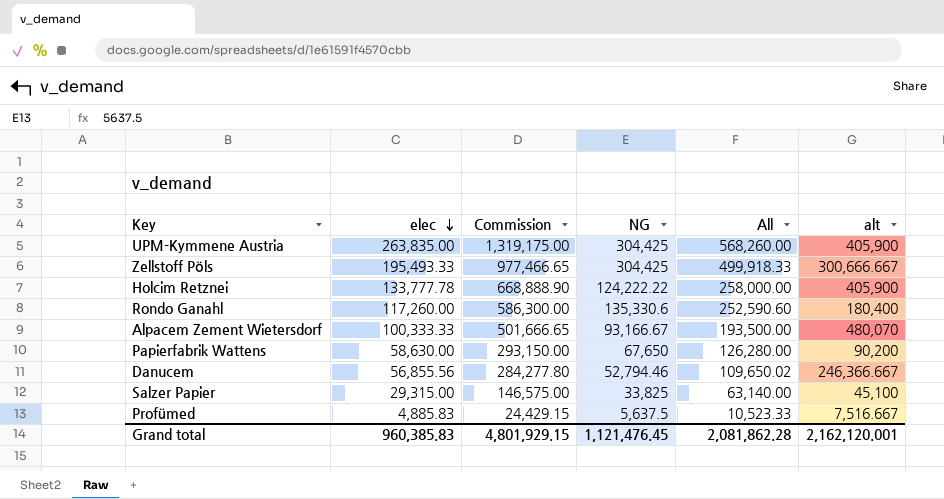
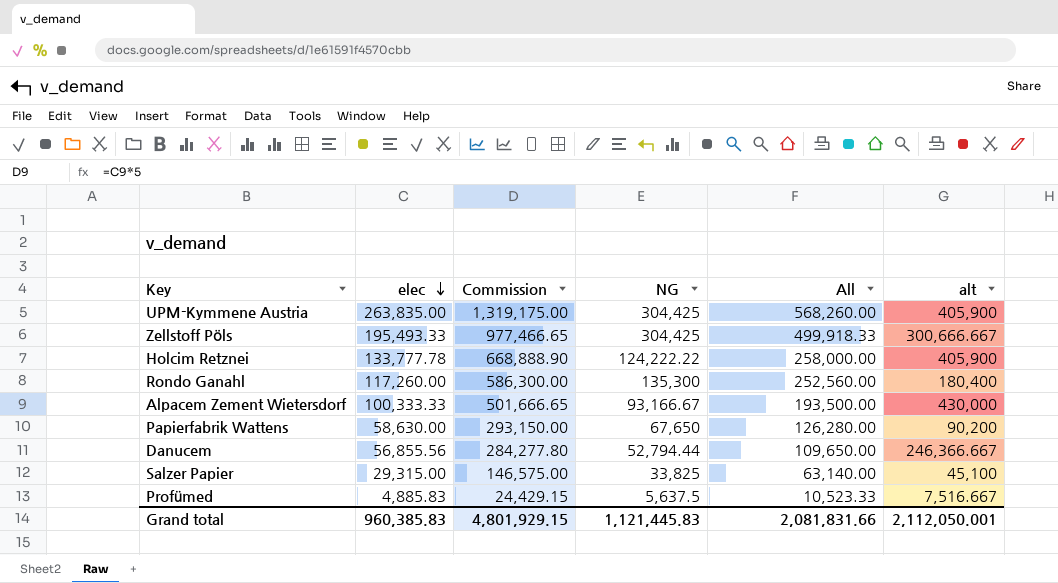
Rondo Ganahl | NG: 135,330.6 -> 135,300
Rondo Ganahl | All: 252,590.60 -> 252,560.00
Alpacem Zement Wietersdorf | alt: 480,070 -> 430,000
Danucem | NG: 52,794.46 -> 52,794.44
Danucem | All: 109,650.02 -> 109,650.00
Grand total | NG: 1,121,476.45 -> 1,121,445.83
Grand total | All: 2,081,862.28 -> 2,081,831.66
Grand total | alt: 2,162,120.001 -> 2,112,050.001

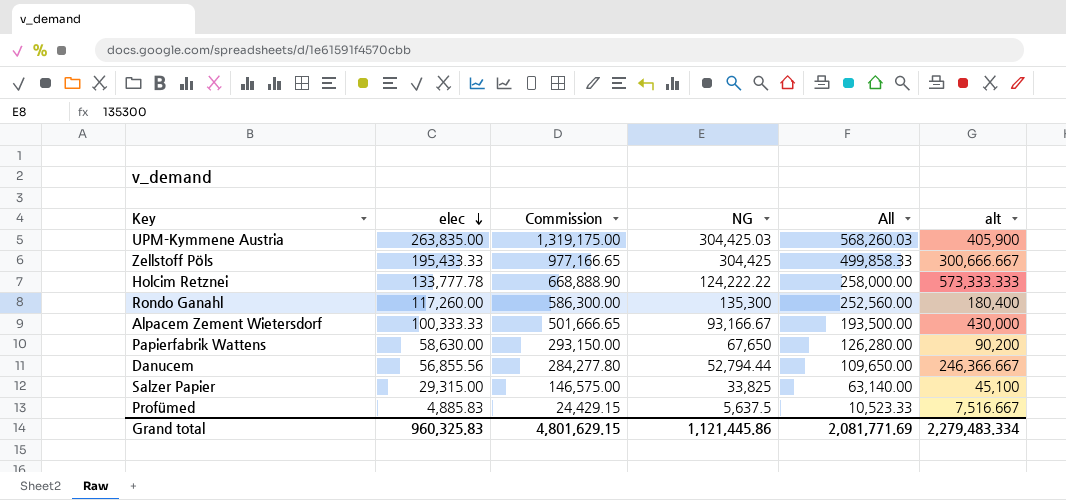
UPM-Kymmene Austria | NG: 304,425 -> 304,425.03
UPM-Kymmene Austria | All: 568,260.00 -> 568,260.03
Zellstoff Pöls | elec: 195,493.33 -> 195,433.33
Zellstoff Pöls | Commission: 977,466.65 -> 977,166.65
Zellstoff Pöls | All: 499,918.33 -> 499,858.33
Holcim Retznei | alt: 405,900 -> 573,333.333
Grand total | elec: 960,385.83 -> 960,325.83
Grand total | Commission: 4,801,929.15 -> 4,801,629.15
Grand total | NG: 1,121,445.83 -> 1,121,445.86
Grand total | All: 2,081,831.66 -> 2,081,771.69
Grand total | alt: 2,112,050.001 -> 2,279,483.334

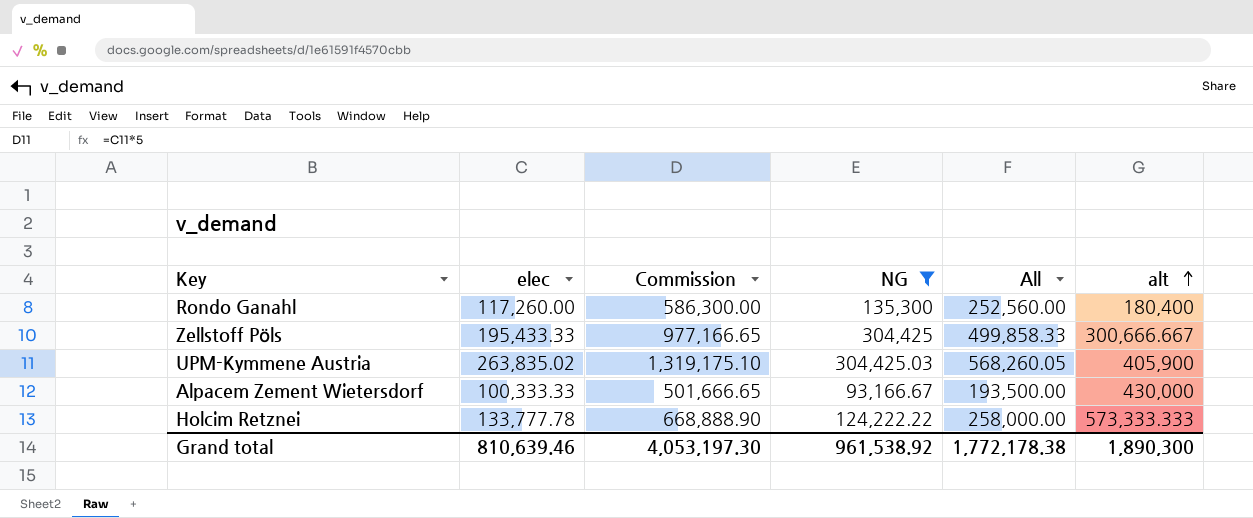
filter: none -> NG >= 93,166.67
row order: elec descending -> alt ascending
UPM-Kymmene Austria | elec: 263,835.00 -> 263,835.02
UPM-Kymmene Austria | Commission: 1,319,175.00 -> 1,319,175.10
UPM-Kymmene Austria | All: 568,260.03 -> 568,260.05
Grand total | elec: 960,325.83 -> 810,639.46
Grand total | Commission: 4,801,629.15 -> 4,053,197.30
Grand total | NG: 1,121,445.86 -> 961,538.92
Grand total | All: 2,081,771.69 -> 1,772,178.38
Grand total | alt: 2,279,483.334 -> 1,890,300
-----
The answer must be the lines above, word for word, from the first one through the line with "Zellstoff Pöls | elec: 195,493.33", pictures excluded.

▸ Result
Rondo Ganahl | NG: 135,330.6 -> 135,300
Rondo Ganahl | All: 252,590.60 -> 252,560.00
Alpacem Zement Wietersdorf | alt: 480,070 -> 430,000
Danucem | NG: 52,794.46 -> 52,794.44
Danucem | All: 109,650.02 -> 109,650.00
Grand total | NG: 1,121,476.45 -> 1,121,445.83
Grand total | All: 2,081,862.28 -> 2,081,831.66
Grand total | alt: 2,162,120.001 -> 2,112,050.001

UPM-Kymmene Austria | NG: 304,425 -> 304,425.03
UPM-Kymmene Austria | All: 568,260.00 -> 568,260.03
Zellstoff Pöls | elec: 195,493.33 -> 195,433.33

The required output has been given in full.